I need to specifically find the work done (area) for positive and negative forces but not sure how I could do it?
I have the data stored in 2 vectors but is there any way to only find the area of the graph above or below the x axis?
Or is my only choice to truncate the vectors to separate the graph into 2 and use 'trapz' function?
I am a beginner at MATLAB so please go easy on me!
Thank you for any help/tips :)
EDIT:
The reason I dislike the idea of removing the data to separate into positive and negative values of Y axis is because the data alternates and so becomes tiring having to remember which data values to remove from both vectors to maintain the correct plots.

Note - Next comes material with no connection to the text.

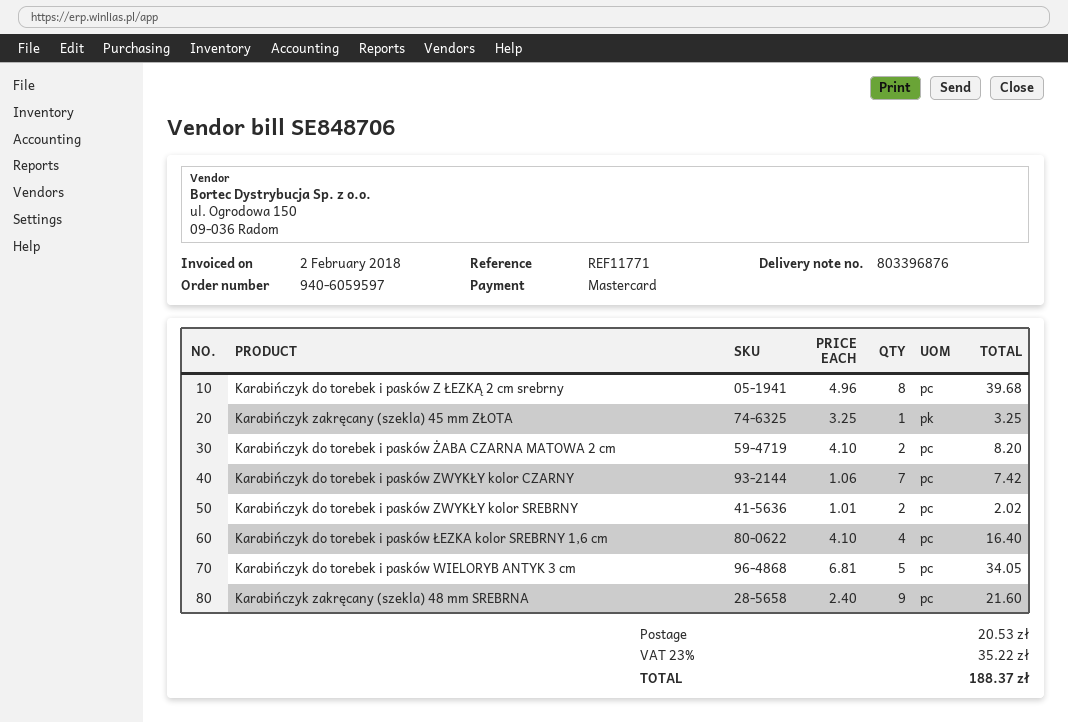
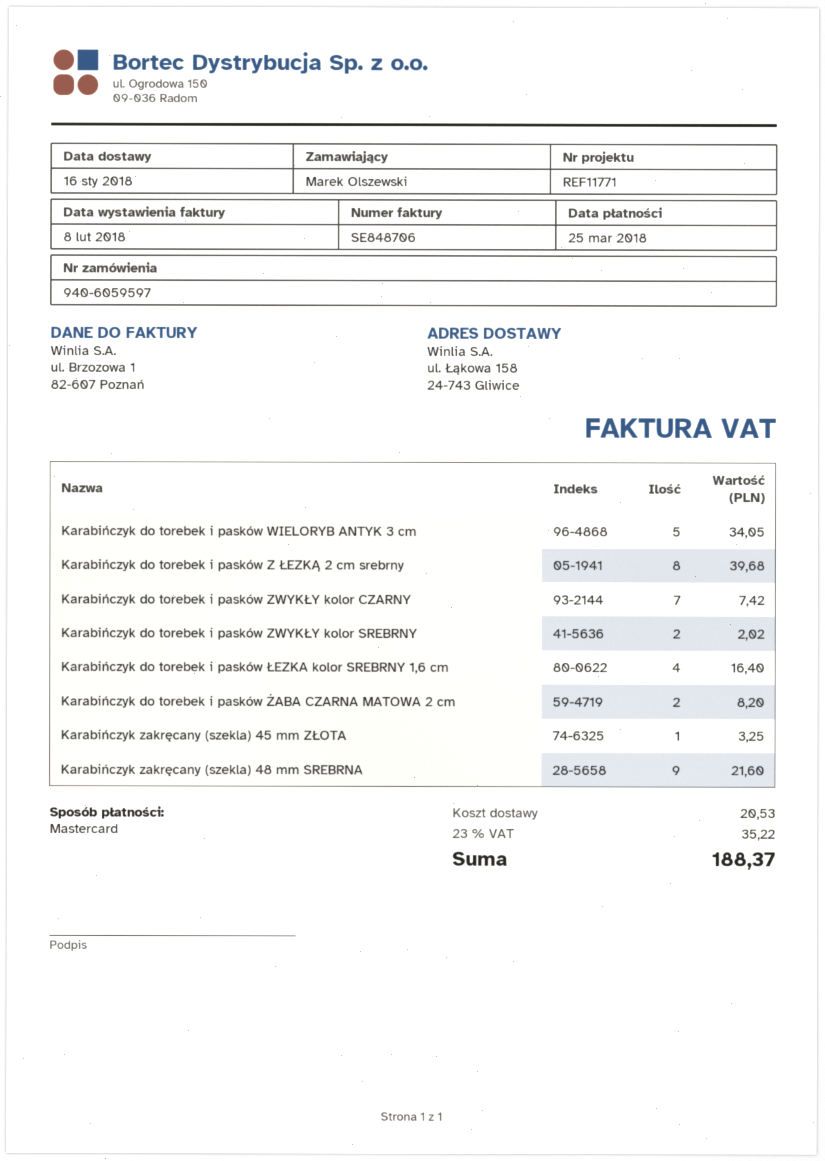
invoice date: 2018-02-02 -> 2018-02-08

I have found an easy way to separate the Y values from positive to negative (testing(testing < 0) = [];) but then I do not know which elements to delete in the X axis vector (as they can be both +ve and -ve).
If I do trapz(Y_Vector) when it has been separated into positive values, would it work to just multiply by the range of the X_Vector?
2 Comments
Image Analyst
on 15 Nov 2015
What are the 2 vectors you already have? Are they yPositive and yNegative, or are they y (both positive and negative in the same vector) and x?
Accepted Answer
Star Strider
on 15 Nov 2015
Edited: Star Strider
on 15 Nov 2015
0 votes
Without your data it’s not possible to say definitively. It might be best to separate the positive and negative forces. I would use the trapz or cumtrapz functions, depending on the result you want.
EDIT — I get the impression that the +ve and -ve values of force are each sampled at different values of displacement. If that is correct, you would likely need to integrate the +ve and -ve forces separately. If the force values are sampled at the same values of displacement, you can take the differences and integrate them using trapz. Use the relevant displacement values as your x-vector in each instance.
5 Comments
dada55
on 15 Nov 2015
Star Strider
on 15 Nov 2015
I’m working on the text file and the integration. (Took a break.)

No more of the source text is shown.